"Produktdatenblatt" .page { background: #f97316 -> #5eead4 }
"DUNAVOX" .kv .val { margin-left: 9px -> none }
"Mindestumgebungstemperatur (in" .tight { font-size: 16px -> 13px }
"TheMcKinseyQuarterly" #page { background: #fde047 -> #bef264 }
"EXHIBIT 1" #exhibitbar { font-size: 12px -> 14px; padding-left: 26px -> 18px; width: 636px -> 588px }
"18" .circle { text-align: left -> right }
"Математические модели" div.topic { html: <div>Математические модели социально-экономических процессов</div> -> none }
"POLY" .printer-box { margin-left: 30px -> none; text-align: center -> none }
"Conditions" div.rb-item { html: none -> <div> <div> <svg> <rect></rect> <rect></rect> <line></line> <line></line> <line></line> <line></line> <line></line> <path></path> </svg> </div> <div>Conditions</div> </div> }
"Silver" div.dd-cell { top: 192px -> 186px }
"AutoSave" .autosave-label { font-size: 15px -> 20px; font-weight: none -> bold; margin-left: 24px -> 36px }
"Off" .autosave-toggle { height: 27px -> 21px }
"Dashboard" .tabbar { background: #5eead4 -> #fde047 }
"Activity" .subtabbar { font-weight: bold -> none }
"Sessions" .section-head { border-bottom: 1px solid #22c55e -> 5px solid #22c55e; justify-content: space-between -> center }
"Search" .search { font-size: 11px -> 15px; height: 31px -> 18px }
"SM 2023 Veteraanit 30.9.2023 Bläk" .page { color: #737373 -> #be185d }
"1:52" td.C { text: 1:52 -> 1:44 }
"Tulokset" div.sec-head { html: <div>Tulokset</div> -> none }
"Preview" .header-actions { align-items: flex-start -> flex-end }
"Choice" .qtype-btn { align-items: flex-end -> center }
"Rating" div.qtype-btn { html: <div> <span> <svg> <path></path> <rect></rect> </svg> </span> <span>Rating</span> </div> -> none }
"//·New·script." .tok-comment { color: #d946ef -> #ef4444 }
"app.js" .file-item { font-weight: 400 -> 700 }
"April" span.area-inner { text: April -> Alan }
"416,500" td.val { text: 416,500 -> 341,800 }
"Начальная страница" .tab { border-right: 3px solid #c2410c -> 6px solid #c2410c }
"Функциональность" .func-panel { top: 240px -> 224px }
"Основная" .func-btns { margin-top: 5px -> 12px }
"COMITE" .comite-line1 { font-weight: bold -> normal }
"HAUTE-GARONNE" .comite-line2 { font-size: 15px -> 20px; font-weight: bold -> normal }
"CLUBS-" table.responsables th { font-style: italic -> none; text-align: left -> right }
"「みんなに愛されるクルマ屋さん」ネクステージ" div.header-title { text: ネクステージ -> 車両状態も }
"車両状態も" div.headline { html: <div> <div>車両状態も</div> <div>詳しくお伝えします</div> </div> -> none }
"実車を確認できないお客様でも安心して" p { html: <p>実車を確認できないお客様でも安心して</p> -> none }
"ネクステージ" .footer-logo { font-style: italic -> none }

> [PROBLEM STATEMENT]
If a line in the records above includes the string "background", copy it.

> [RESULT OF THIS EXERCISE]
"Produktdatenblatt" .page { background: #f97316 -> #5eead4 }
"TheMcKinseyQuarterly" #page { background: #fde047 -> #bef264 }
"Dashboard" .tabbar { background: #5eead4 -> #fde047 }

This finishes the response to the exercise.